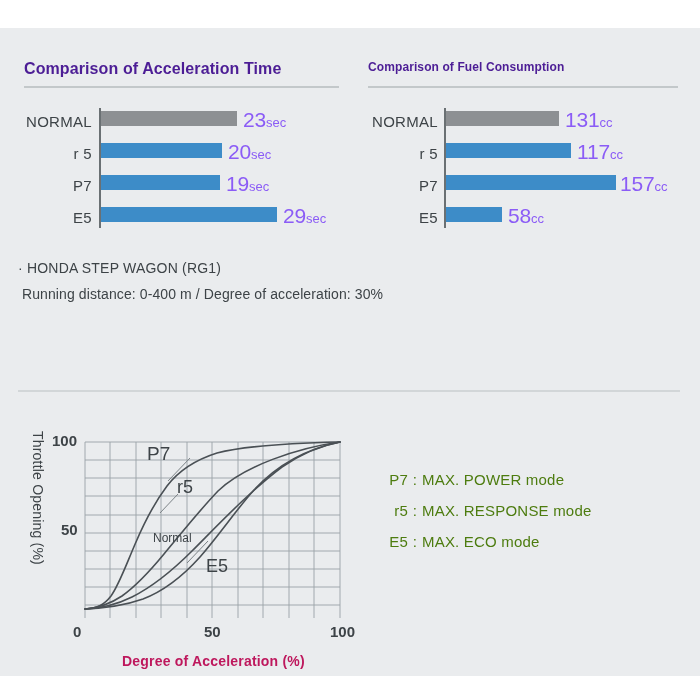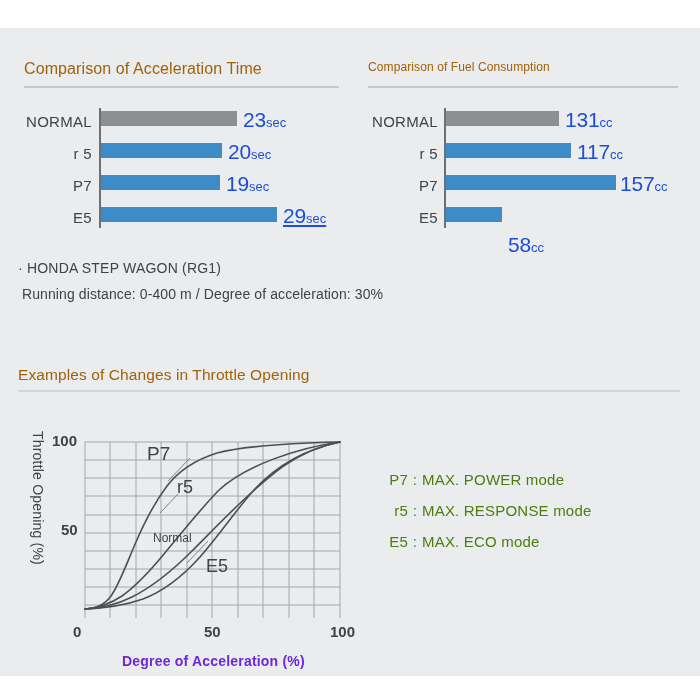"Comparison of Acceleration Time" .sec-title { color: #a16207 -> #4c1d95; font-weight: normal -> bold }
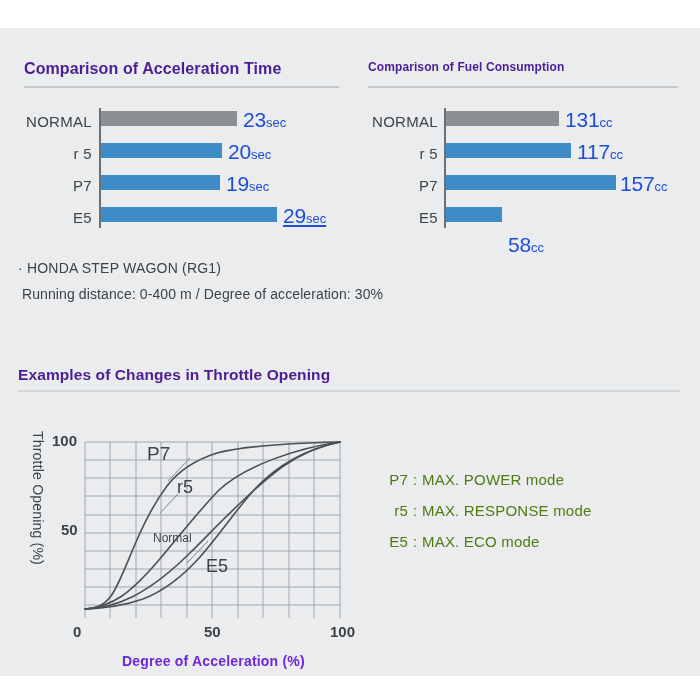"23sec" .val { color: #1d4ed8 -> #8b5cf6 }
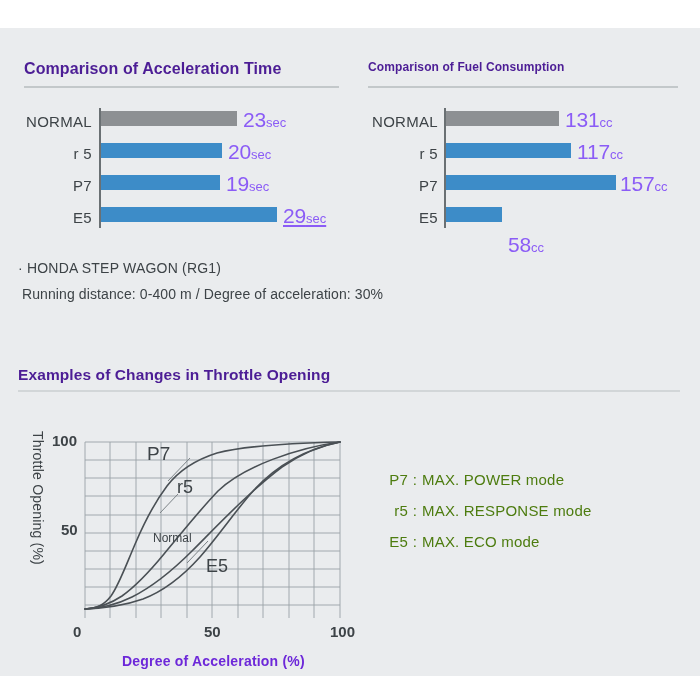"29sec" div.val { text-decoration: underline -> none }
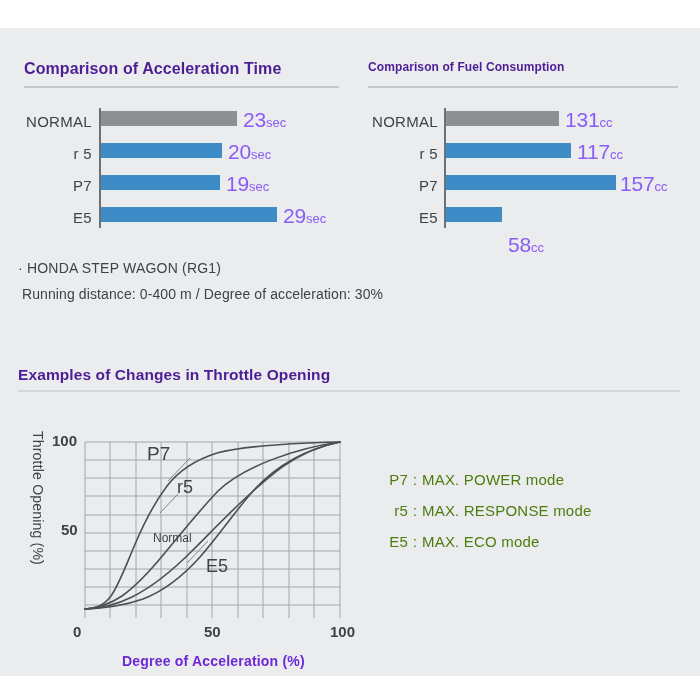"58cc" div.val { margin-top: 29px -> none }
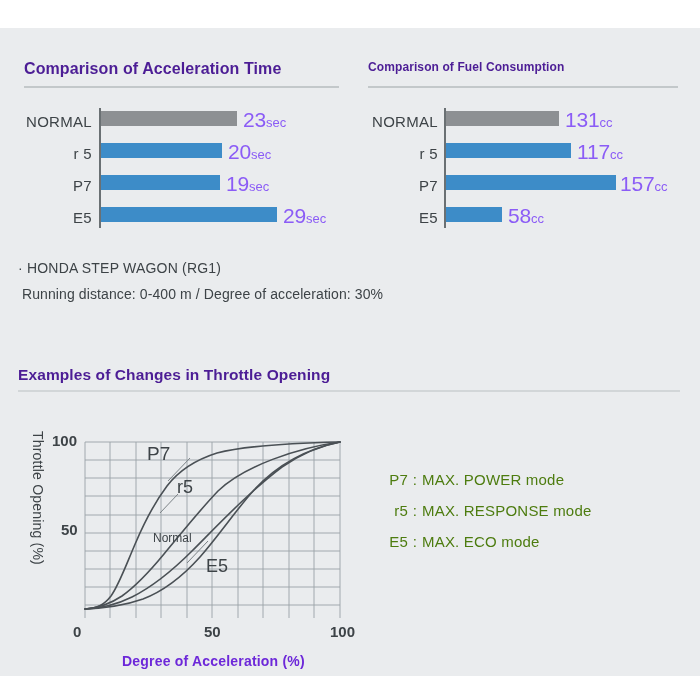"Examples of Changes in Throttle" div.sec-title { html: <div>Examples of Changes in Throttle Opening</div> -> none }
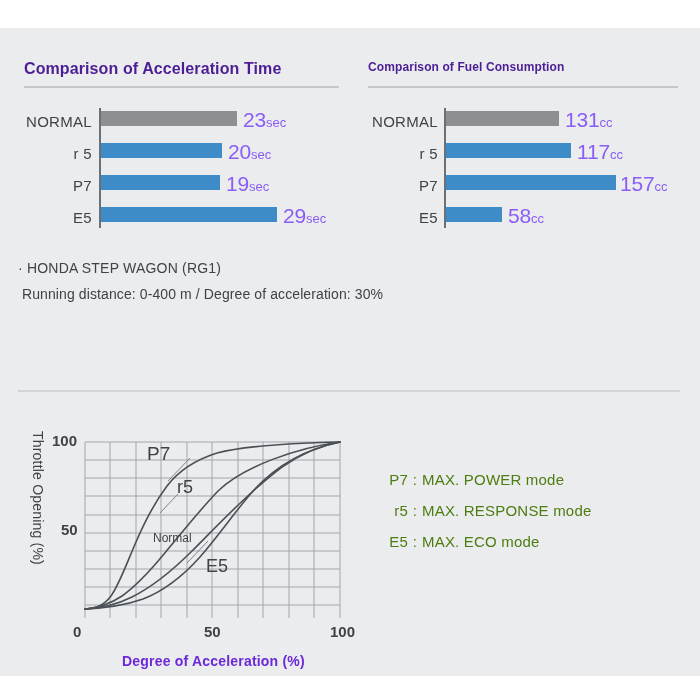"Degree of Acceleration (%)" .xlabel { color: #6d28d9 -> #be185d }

==

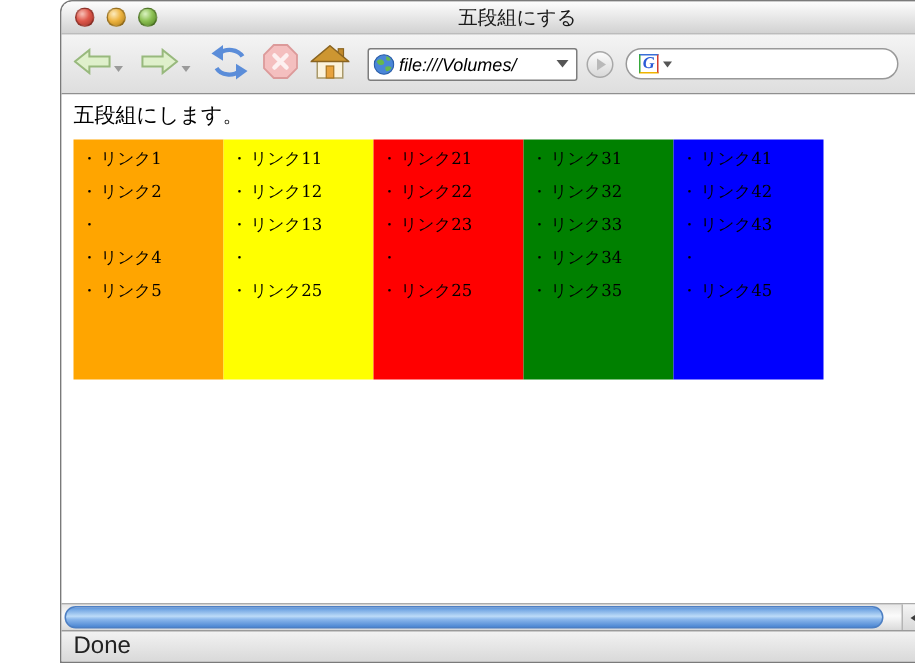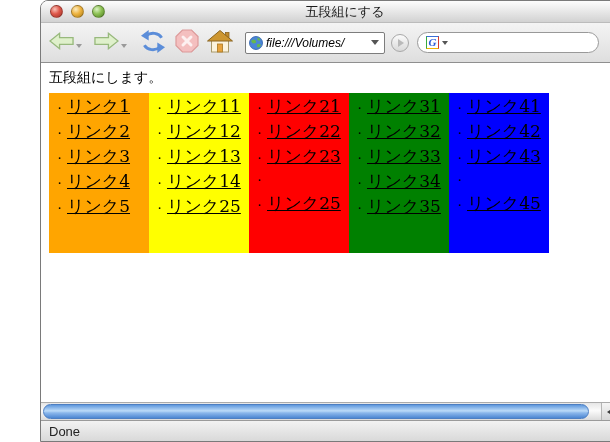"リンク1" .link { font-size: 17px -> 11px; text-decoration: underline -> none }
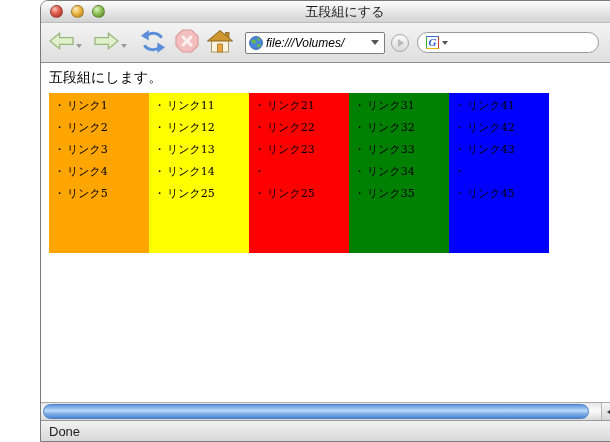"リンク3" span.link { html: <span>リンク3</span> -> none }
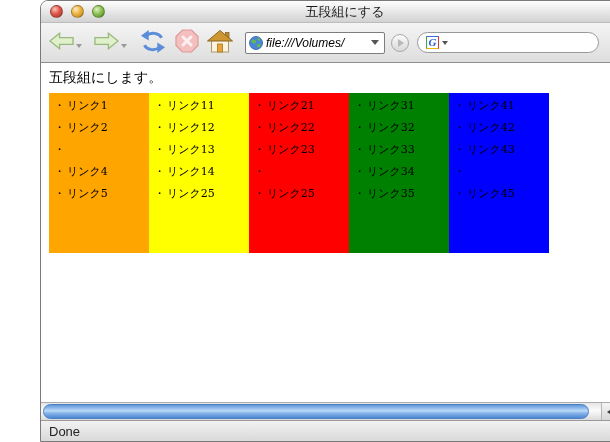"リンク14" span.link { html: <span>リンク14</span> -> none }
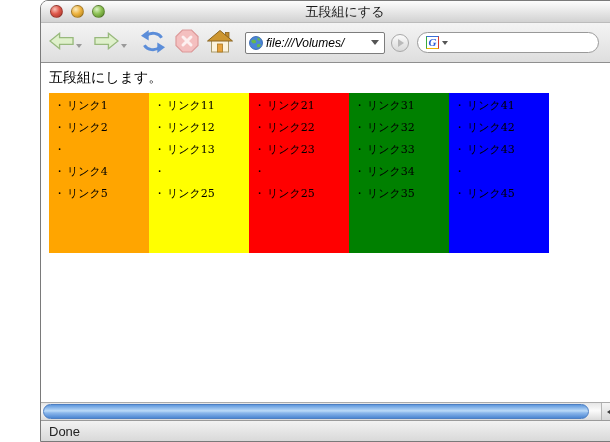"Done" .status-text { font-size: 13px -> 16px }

#### [Aim of the task]
In the entries above, which lines run from the one with "color: #1d4ed8 ->" up to and including the one with "color: #6d28d9 ->"? Write them out exactly, without the pictures.

#### [Answer for the task]
"23sec" .val { color: #1d4ed8 -> #8b5cf6 }
"29sec" div.val { text-decoration: underline -> none }
"58cc" div.val { margin-top: 29px -> none }
"Examples of Changes in Throttle" div.sec-title { html: <div>Examples of Changes in Throttle Opening</div> -> none }
"Degree of Acceleration (%)" .xlabel { color: #6d28d9 -> #be185d }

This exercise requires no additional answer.